From: Dave Chinner <david@fromorbit.com>
To: Kiryl Shutsemau <kirill@shutemov.name>
Cc: "Darrick J. Wong" <djwong@kernel.org>,
Matthew Wilcox <willy@infradead.org>,
Luis Chamberlain <mcgrof@kernel.org>,
Pankaj Raghav <p.raghav@samsung.com>,
Zorro Lang <zlang@redhat.com>,
akpm@linux-foundation.org, linux-mm <linux-mm@kvack.org>,
linux-fsdevel <linux-fsdevel@vger.kernel.org>,
xfs <linux-xfs@vger.kernel.org>
Subject: Re: Regression in generic/749 with 8k fsblock size on 6.18-rc1
Date: Fri, 17 Oct 2025 09:33:15 +1100 [thread overview]
Message-ID: <aPFyqwdv1prLXw5I@dread.disaster.area> (raw)
In-Reply-To: <bknltdsmeiapy37jknsdr2gat277a4ytm5dzj3xrcbjdf3quxm@ej2anj5kqspo>
On Thu, Oct 16, 2025 at 11:22:00AM +0100, Kiryl Shutsemau wrote:
> On Wed, Oct 15, 2025 at 10:57:26AM -0700, Darrick J. Wong wrote:
> > On Wed, Oct 15, 2025 at 04:59:03PM +0100, Kiryl Shutsemau wrote:
> > > On Tue, Oct 14, 2025 at 10:52:14AM -0700, Darrick J. Wong wrote:
> > > > Hi there,
> > > >
> > > > On 6.18-rc1, generic/749[1] running on XFS with an 8k fsblock size fails
> > > > with the following:
> > > >
> > > > --- /run/fstests/bin/tests/generic/749.out 2025-07-15 14:45:15.170416031 -0700
> > > > +++ /var/tmp/fstests/generic/749.out.bad 2025-10-13 17:48:53.079872054 -0700
> > > > @@ -1,2 +1,10 @@
> > > > QA output created by 749
> > > > +Expected SIGBUS when mmap() reading beyond page boundary
> > > > +Expected SIGBUS when mmap() writing beyond page boundary
> > > > +Expected SIGBUS when mmap() reading beyond page boundary
> > > > +Expected SIGBUS when mmap() writing beyond page boundary
> > > > +Expected SIGBUS when mmap() reading beyond page boundary
> > > > +Expected SIGBUS when mmap() writing beyond page boundary
> > > > +Expected SIGBUS when mmap() reading beyond page boundary
> > > > +Expected SIGBUS when mmap() writing beyond page boundary
> > > > Silence is golden
> > > >
> > > > This test creates small files of various sizes, maps the EOF block, and
> > > > checks that you can read and write to the mmap'd page up to (but not
> > > > beyond) the next page boundary.
> > > >
> > > > For 8k fsblock filesystems on x86, the pagecache creates a single 8k
> > > > folio to cache the entire fsblock containing EOF. If EOF is in the
> > > > first 4096 bytes of that 8k fsblock, then it should be possible to do a
> > > > mmap read/write of the first 4k, but not the second 4k.
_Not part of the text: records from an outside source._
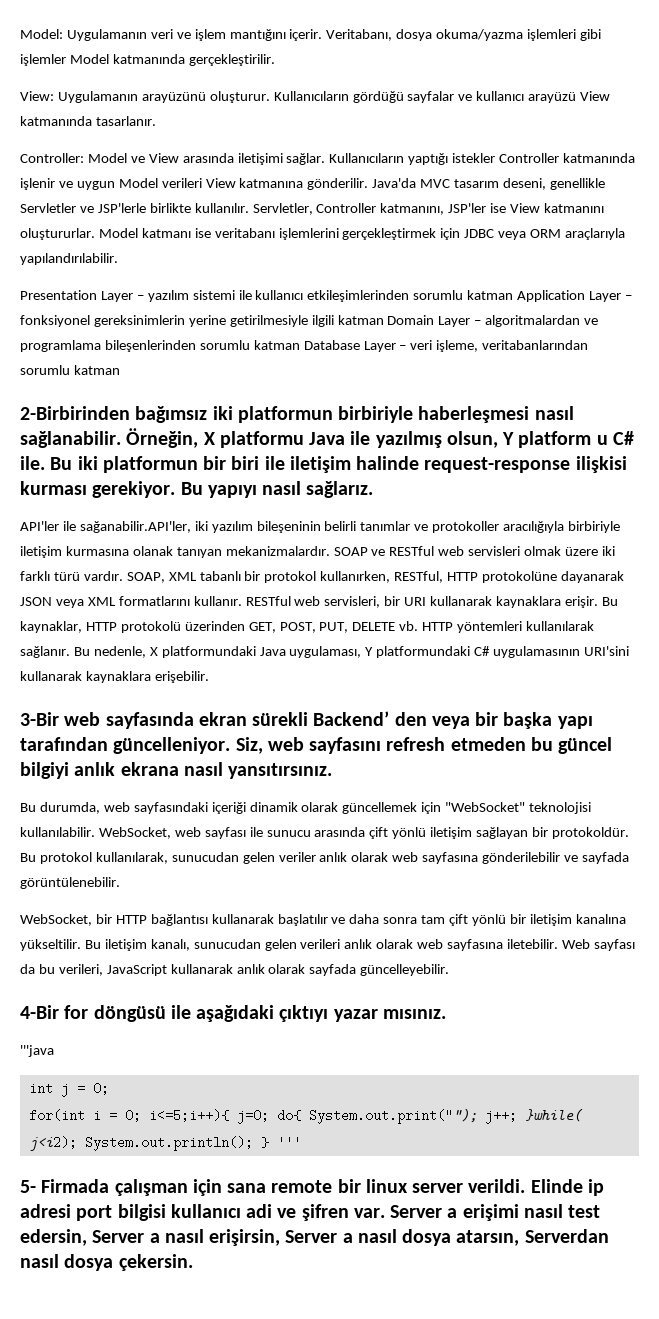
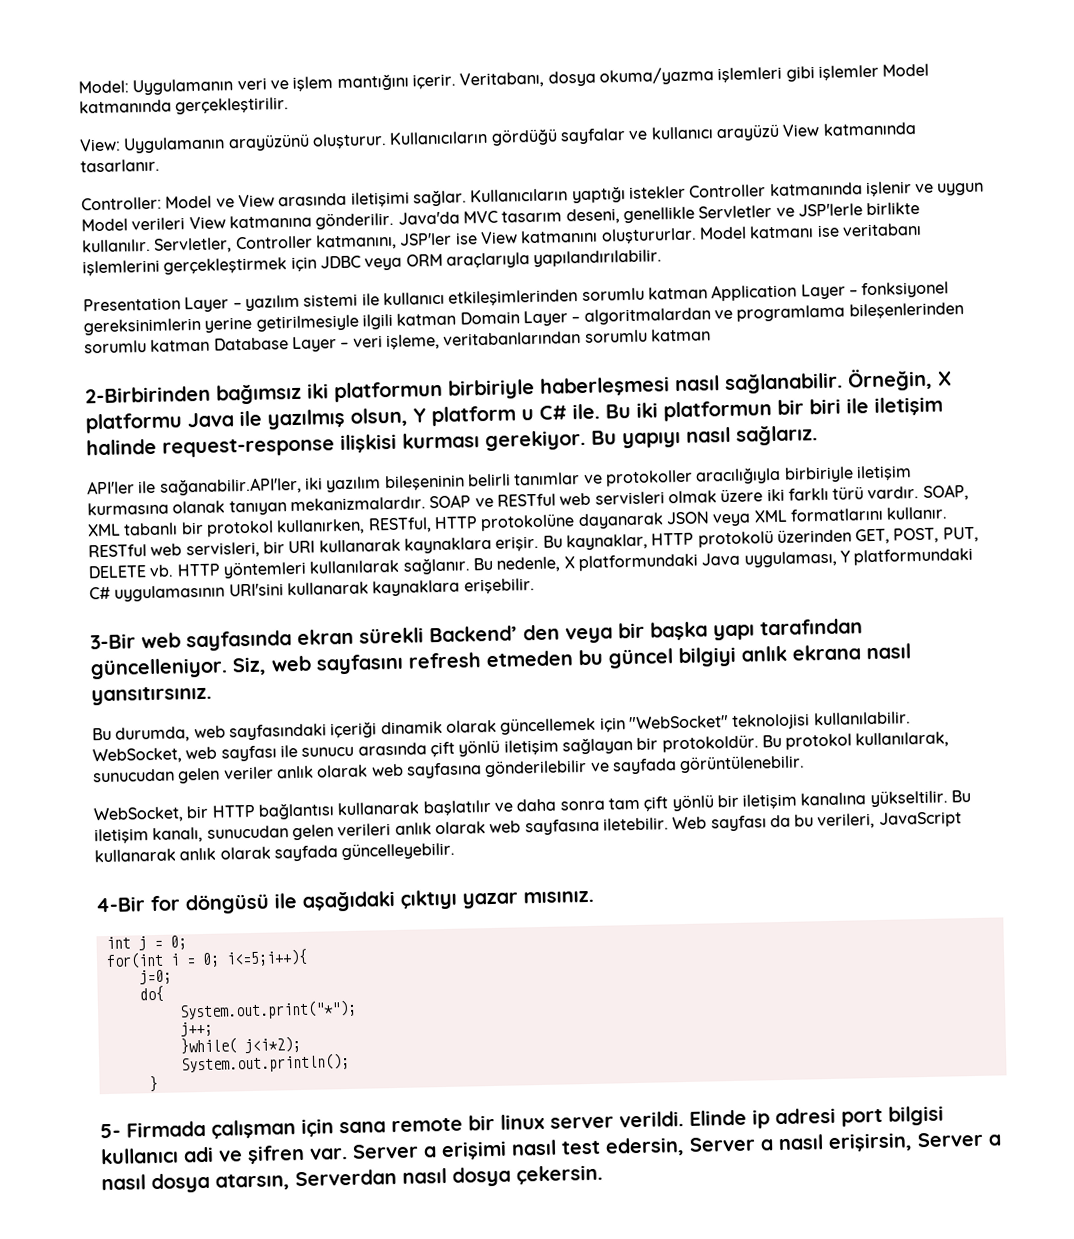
- '''java
- for(int i = 0; i<=5;i++){ j=0; do{ System.out.print(""); j++; }while( j<i2); System.out.println(); } '''
+ for(int i = 0; i<=5;i++){
+ j=0;
+ do{
+ System.out.print("*");
+ j++;
+ }while( j<i*2);
+ System.out.println();
+ }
Memory accesses
> > > > to the second 4096 bytes should produce a SIGBUS.
> > >
> > > Does anybody actually relies on this behaviour (beyond xfstests)?
> >
> > Beats me, but the mmap manpage says:
> ...
> > POSIX 2024 says:
> ...
> > From both I would surmise that it's a reasonable expectation that you
> > can't map basepages beyond EOF and have page faults on those pages
> > succeed.
>
> <Added folks form the commit that introduced generic/749>
>
> Modern kernel with large folios blurs the line of what is the page.
>
> I don't want play spec lawyer. Let's look at real workloads.
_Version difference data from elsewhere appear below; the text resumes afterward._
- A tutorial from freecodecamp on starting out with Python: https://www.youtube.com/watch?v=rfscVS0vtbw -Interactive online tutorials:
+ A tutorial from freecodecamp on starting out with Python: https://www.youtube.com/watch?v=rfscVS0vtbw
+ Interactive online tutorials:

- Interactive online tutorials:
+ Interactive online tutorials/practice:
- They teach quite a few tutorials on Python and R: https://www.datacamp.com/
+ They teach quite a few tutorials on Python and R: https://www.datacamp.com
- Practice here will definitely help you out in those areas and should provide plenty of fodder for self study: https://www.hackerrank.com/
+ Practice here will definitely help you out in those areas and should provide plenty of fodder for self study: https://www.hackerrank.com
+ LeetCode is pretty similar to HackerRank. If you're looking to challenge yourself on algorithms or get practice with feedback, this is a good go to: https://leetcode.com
Or, more importantly, consider the security-related implications of
the change....
> If there's anything that actually relies on this SIGBUS corner case,
> let's see how we can fix the kernel. But it will cost some CPU cycles.
>
> If it only broke syntactic test case, I'm inclined to say WONTFIX.
>
> Any opinions?
Mapping beyond EOF ranges into userspace address spaces is a
potential security risk. If there is ever a zeroing-beyond-EOF bug
related to large folios (history tells us we are *guaranteed* to
screw this up somewhere in future), then allowing mapping all the
way to the end of the large folio could expose a -lot more- stale
kernel data to userspace than just what the tail of a PAGE_SIZE
faulted region would expose.
Hence allowing applications to successfully fault a (unpredictable)
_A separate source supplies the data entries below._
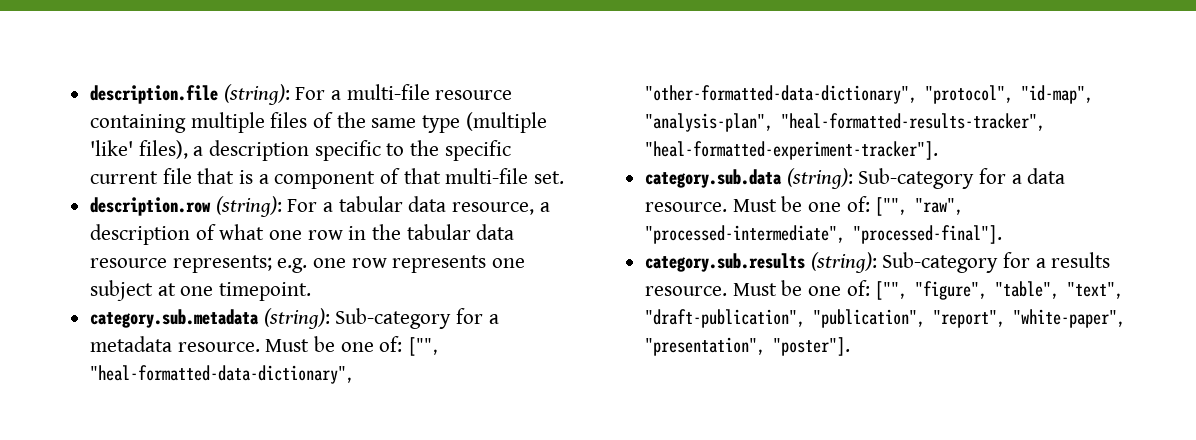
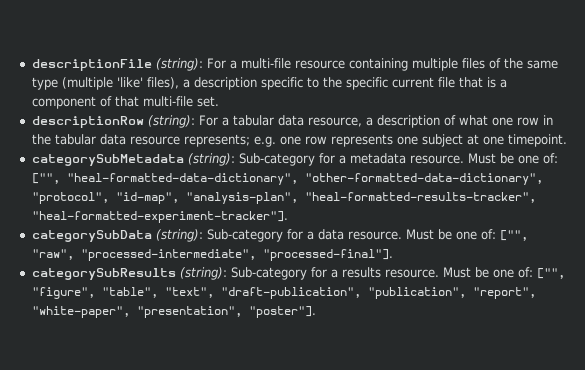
- description.file (string): For a multi-file resource containing multiple files of the same type (multiple 'like' files), a description specific to the specific current file that is a component of that multi-file set.
+ descriptionFile (string): For a multi-file resource containing multiple files of the same type (multiple 'like' files), a description specific to the specific current file that is a component of that multi-file set.
- description.row (string): For a tabular data resource, a description of what one row in the tabular data resource represents; e.g. one row represents one subject at one timepoint.
+ descriptionRow (string): For a tabular data resource, a description of what one row in the tabular data resource represents; e.g. one row represents one subject at one timepoint.
- category.sub.metadata (string): Sub-category for a metadata resource.
+ categorySubMetadata (string): Sub-category for a metadata resource.
- category.sub.data (string): Sub-category for a data resource.
+ categorySubData (string): Sub-category for a data resource.
- category.sub.results (string): Sub-category for a results resource.
+ categorySubResults (string): Sub-category for a results resource.

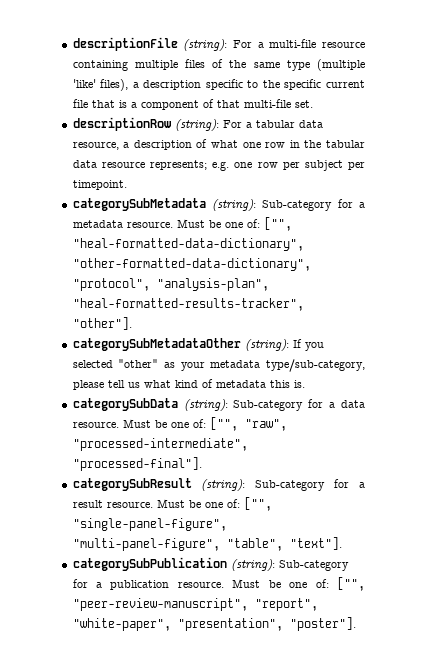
- descriptionRow (string): For a tabular data resource, a description of what one row in the tabular data resource represents; e.g. one row represents one subject at one timepoint.
+ descriptionRow (string): For a tabular data resource, a description of what one row in the tabular data resource represents; e.g. one row per subject per timepoint.
- Must be one of: ["", "heal-formatted-data-dictionary", "other-formatted-data-dictionary", "protocol", "id-map", "analysis-plan", "heal-formatted-results-tracker", "heal-formatted-experiment-tracker"].
+ Must be one of: ["", "heal-formatted-data-dictionary", "other-formatted-data-dictionary", "protocol", "analysis-plan", "heal-formatted-results-tracker", "other"].
+ categorySubMetadataOther (string): If you selected "other" as your metadata type/sub-category, please tell us what kind of metadata this is.
- categorySubResults (string): Sub-category for a results resource. Must be one of: ["", "figure", "table", "text", "draft-publication", "publication", "report", "white-paper", "presentation", "poster"].
+ categorySubResult (string): Sub-category for a result resource. Must be one of: ["", "single-panel-figure", "multi-panel-figure", "table", "text"].
+ categorySubPublication (string): Sub-category for a publication resource. Must be one of: ["", "peer-review-manuscript", "report", "white-paper", "presentation", "poster"].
distance far beyond EOF because the page cache used a large folio
spanning EOF seems, to me, to be a very undesirable behaviour to
expose to userspace.
-Dave.
--
Dave Chinner
david@fromorbit.com
next prev parent reply other threads:[~2025-10-16 22:33 UTC|newest]
Thread overview: 12+ messages / expand[flat|nested] mbox.gz Atom feed top
2025-10-14 17:52 Darrick J. Wong
2025-10-15 7:39 ` Kirill A. Shutemov
2025-10-15 17:45 ` Darrick J. Wong
2025-10-15 15:59 ` Kiryl Shutsemau
2025-10-15 17:57 ` Darrick J. Wong
2025-10-16 10:22 ` Kiryl Shutsemau
2025-10-16 22:33 ` Dave Chinner [this message]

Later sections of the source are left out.